## [Source data]
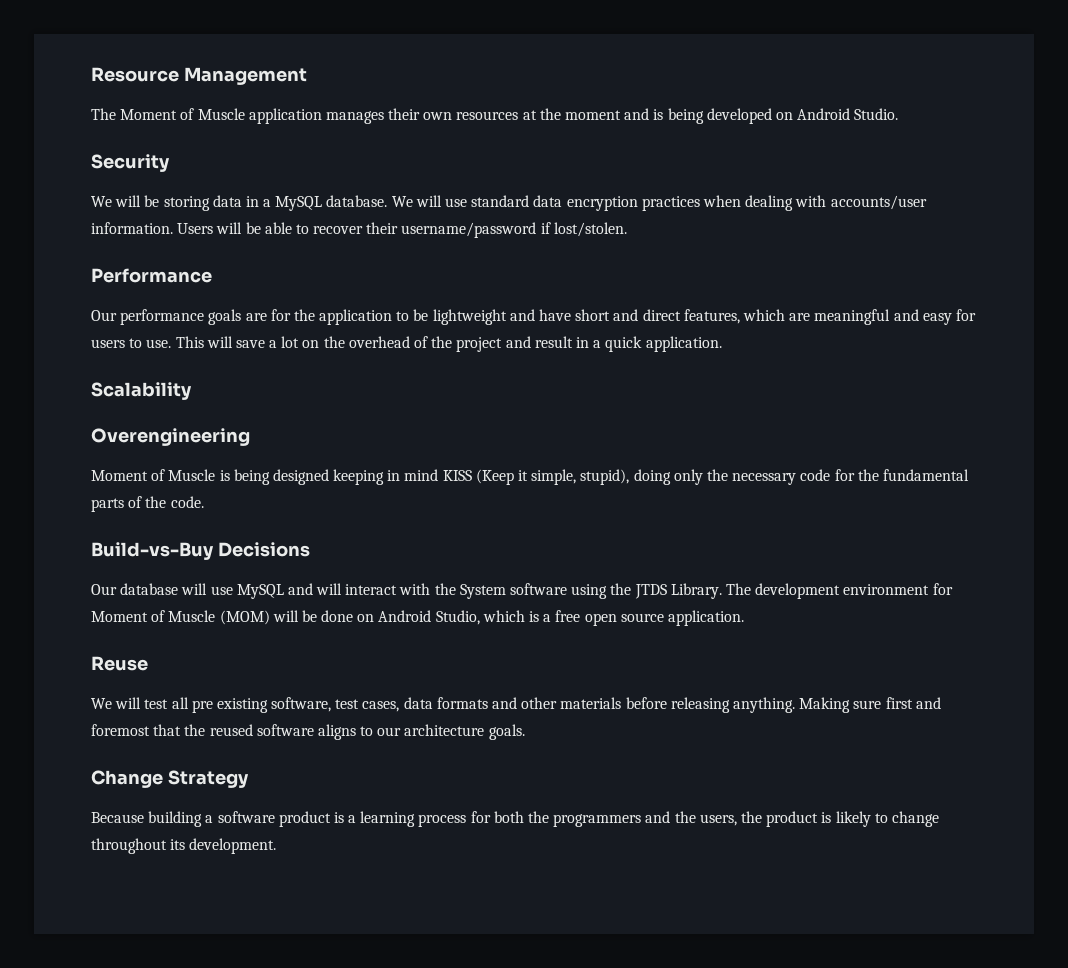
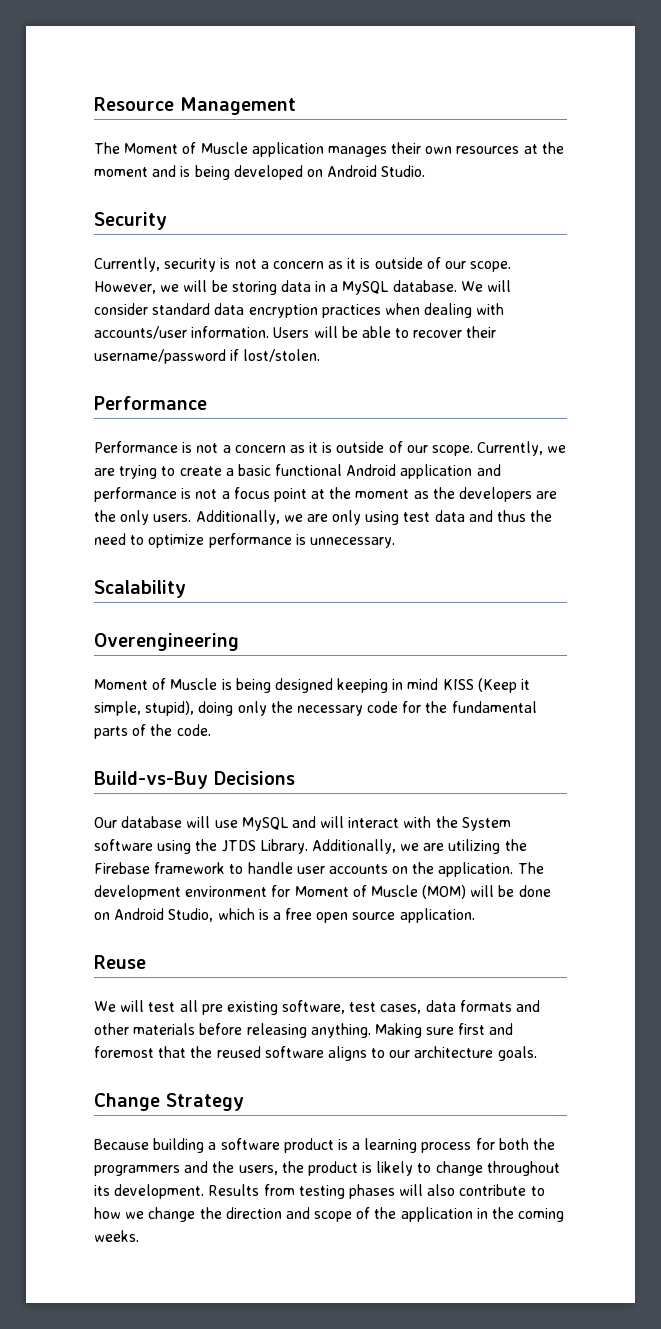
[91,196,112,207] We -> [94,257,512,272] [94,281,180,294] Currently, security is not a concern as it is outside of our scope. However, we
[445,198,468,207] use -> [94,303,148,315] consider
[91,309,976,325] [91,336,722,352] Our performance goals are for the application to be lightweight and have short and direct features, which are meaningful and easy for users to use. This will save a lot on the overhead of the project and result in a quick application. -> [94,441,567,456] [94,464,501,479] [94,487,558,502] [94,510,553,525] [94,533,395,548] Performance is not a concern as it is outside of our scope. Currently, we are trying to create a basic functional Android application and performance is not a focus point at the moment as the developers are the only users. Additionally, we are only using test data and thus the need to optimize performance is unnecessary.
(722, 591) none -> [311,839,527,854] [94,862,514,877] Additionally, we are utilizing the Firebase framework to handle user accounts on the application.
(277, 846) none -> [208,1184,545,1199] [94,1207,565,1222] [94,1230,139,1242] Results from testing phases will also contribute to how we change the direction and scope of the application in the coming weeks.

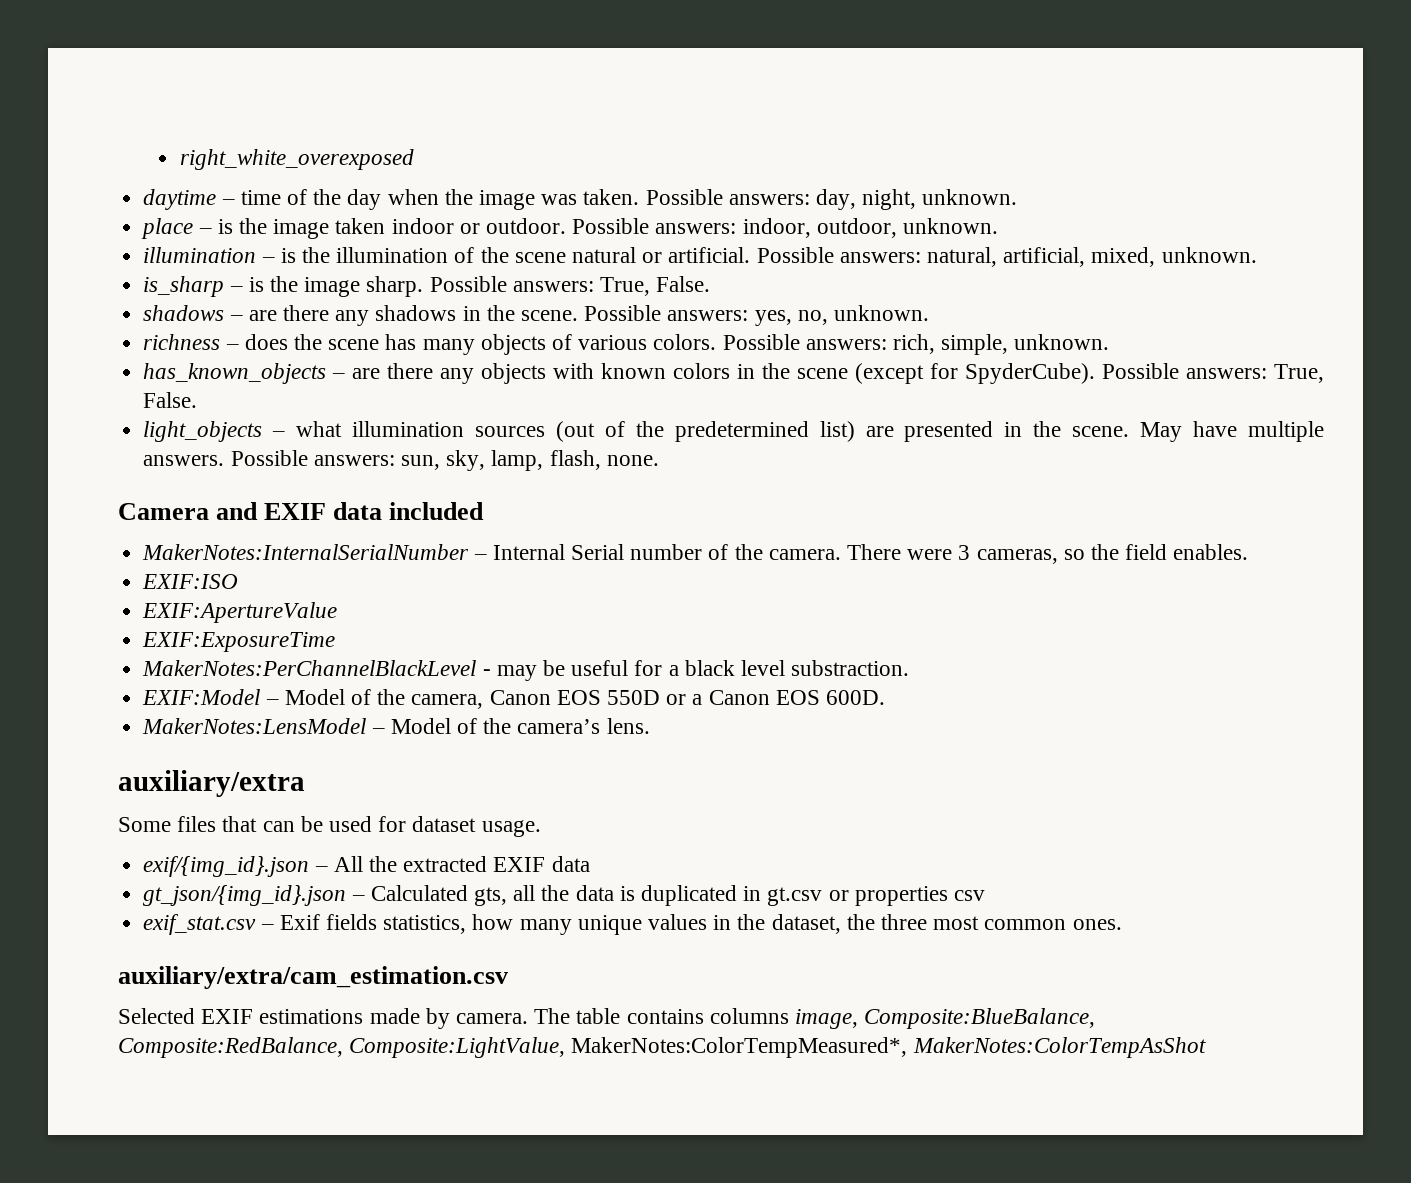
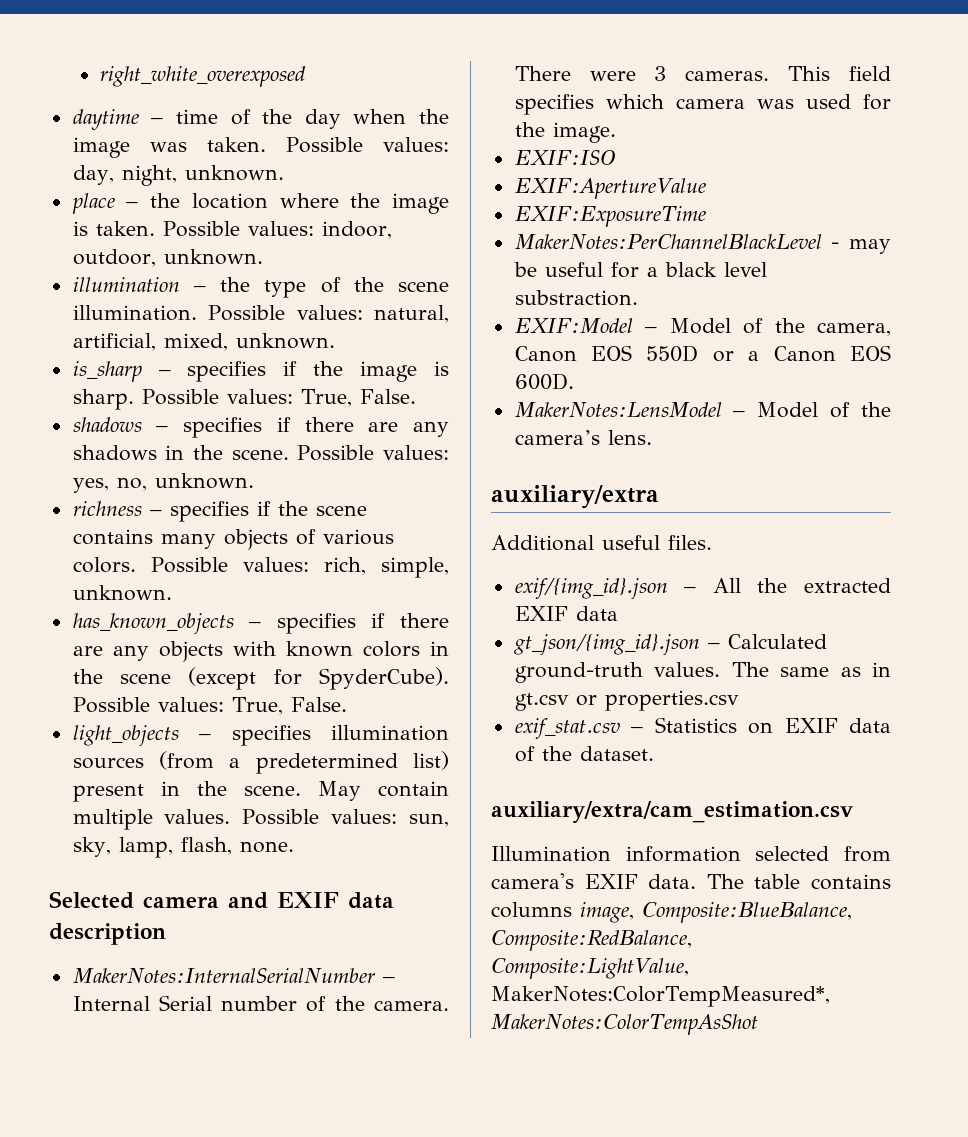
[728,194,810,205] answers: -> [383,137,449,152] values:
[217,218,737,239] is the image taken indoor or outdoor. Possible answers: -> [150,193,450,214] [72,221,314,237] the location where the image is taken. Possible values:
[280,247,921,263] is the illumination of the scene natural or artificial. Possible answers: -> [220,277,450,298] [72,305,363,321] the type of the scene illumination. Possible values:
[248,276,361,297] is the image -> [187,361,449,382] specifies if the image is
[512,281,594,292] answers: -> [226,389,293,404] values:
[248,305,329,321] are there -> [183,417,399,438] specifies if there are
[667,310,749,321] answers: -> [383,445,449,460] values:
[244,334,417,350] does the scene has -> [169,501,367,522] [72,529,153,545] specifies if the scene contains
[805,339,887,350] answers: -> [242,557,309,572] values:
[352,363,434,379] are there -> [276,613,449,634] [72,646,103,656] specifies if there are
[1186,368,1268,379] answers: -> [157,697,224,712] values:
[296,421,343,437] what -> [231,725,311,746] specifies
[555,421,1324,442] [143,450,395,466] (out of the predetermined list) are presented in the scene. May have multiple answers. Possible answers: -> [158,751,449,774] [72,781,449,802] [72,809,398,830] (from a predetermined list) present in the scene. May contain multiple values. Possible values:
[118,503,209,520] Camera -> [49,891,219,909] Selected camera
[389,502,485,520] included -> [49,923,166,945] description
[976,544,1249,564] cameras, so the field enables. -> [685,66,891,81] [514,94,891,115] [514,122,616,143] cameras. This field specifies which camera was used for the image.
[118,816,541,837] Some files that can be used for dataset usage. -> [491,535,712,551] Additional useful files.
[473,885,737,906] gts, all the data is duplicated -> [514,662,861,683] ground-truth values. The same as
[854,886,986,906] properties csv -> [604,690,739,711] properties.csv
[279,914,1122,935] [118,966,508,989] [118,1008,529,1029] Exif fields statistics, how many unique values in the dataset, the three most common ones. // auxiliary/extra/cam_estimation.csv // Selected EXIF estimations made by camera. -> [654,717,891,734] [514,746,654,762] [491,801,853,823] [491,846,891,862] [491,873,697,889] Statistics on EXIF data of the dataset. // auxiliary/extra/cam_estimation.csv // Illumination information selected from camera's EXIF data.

## [Your assignment]
Write only the number of lines in the entries that contain the word "used".

## [Problem solution]
2